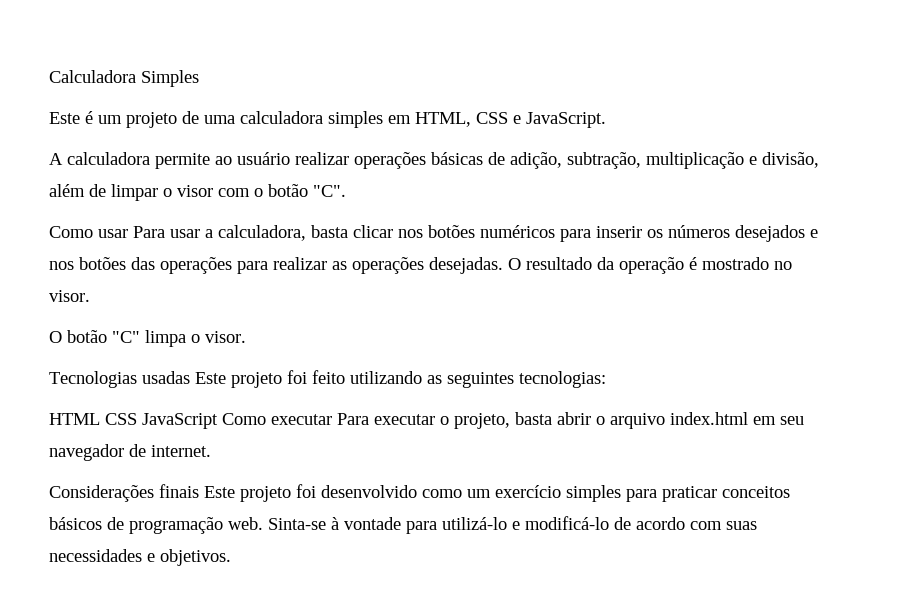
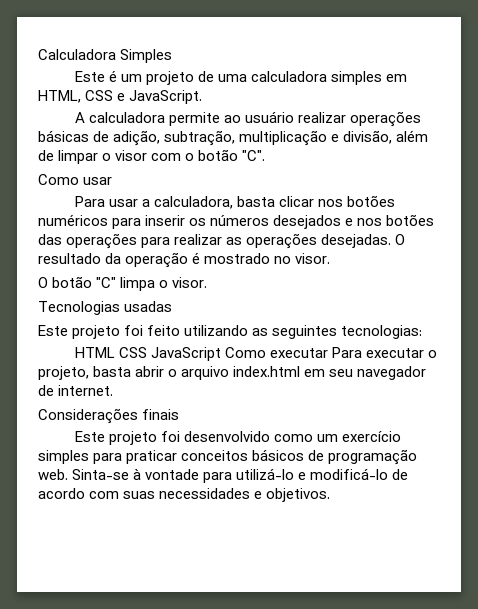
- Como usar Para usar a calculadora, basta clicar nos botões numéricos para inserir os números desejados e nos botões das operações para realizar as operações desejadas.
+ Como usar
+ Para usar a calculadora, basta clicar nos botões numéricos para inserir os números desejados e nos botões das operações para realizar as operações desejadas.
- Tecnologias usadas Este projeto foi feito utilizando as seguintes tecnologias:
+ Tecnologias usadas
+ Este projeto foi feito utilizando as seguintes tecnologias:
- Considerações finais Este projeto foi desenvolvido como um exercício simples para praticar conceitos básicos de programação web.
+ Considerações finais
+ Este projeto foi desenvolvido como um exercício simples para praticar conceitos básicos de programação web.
====
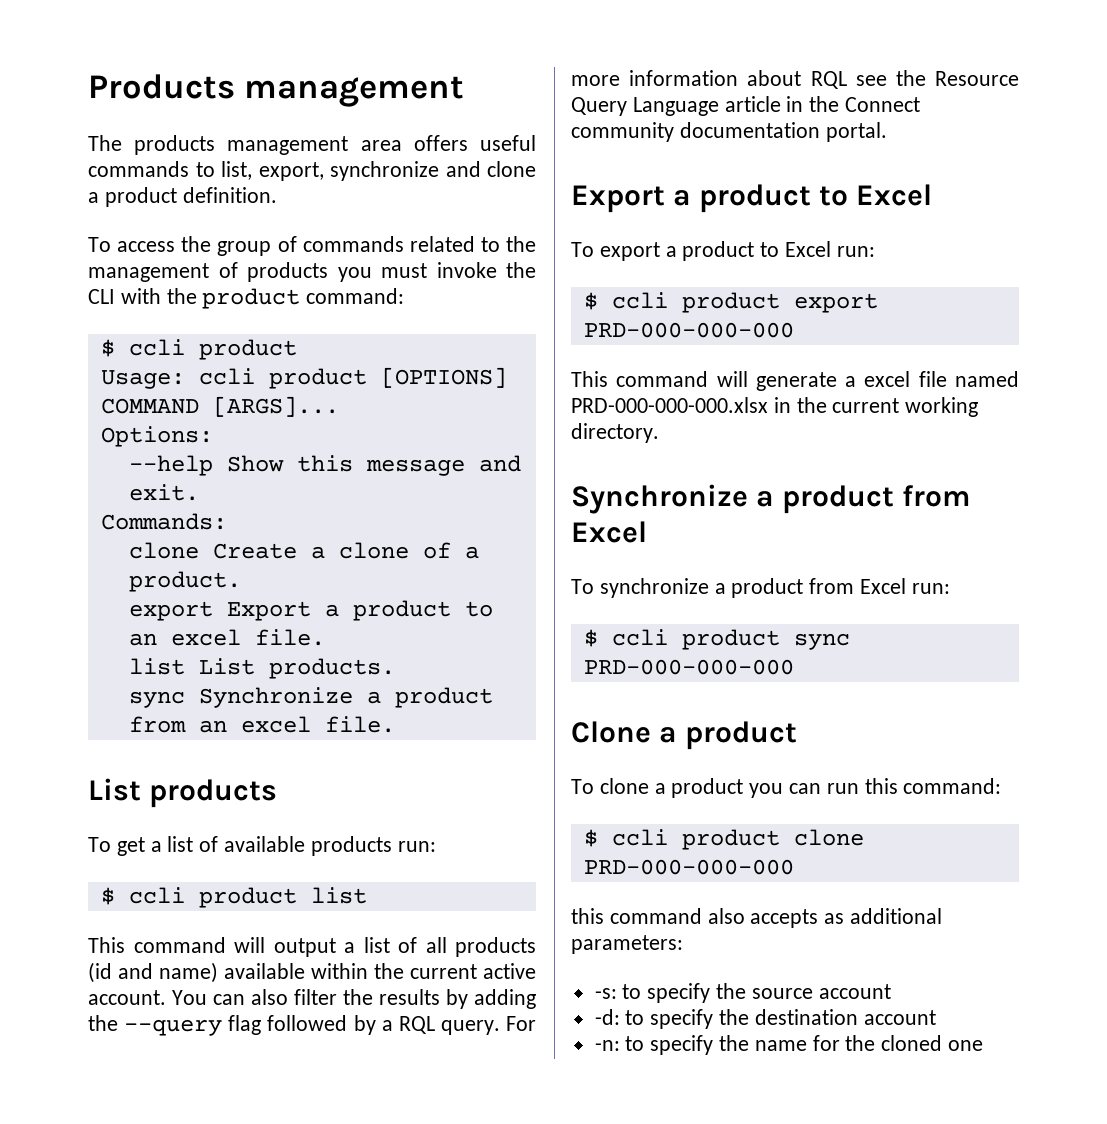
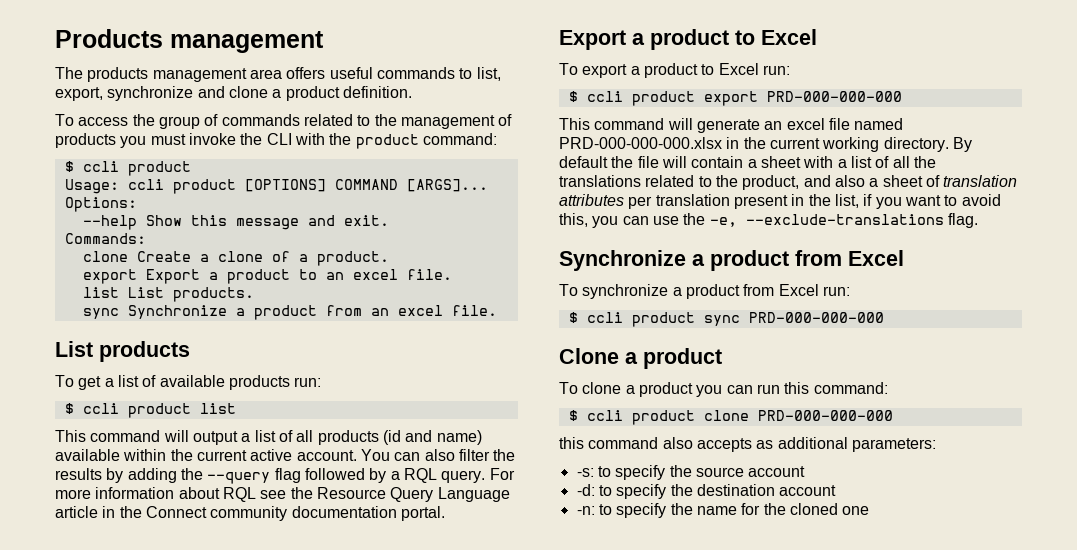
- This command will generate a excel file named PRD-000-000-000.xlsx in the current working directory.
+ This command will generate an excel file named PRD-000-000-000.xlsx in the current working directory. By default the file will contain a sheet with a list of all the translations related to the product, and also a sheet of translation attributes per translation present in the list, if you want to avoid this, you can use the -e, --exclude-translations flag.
====
▸ WORK INSTRUCTIONS: In the listing above, find each line with the word "operações" and copy it.

▸ WRITTEN REPLY:
- Como usar Para usar a calculadora, basta clicar nos botões numéricos para inserir os números desejados e nos botões das operações para realizar as operações desejadas.
+ Para usar a calculadora, basta clicar nos botões numéricos para inserir os números desejados e nos botões das operações para realizar as operações desejadas.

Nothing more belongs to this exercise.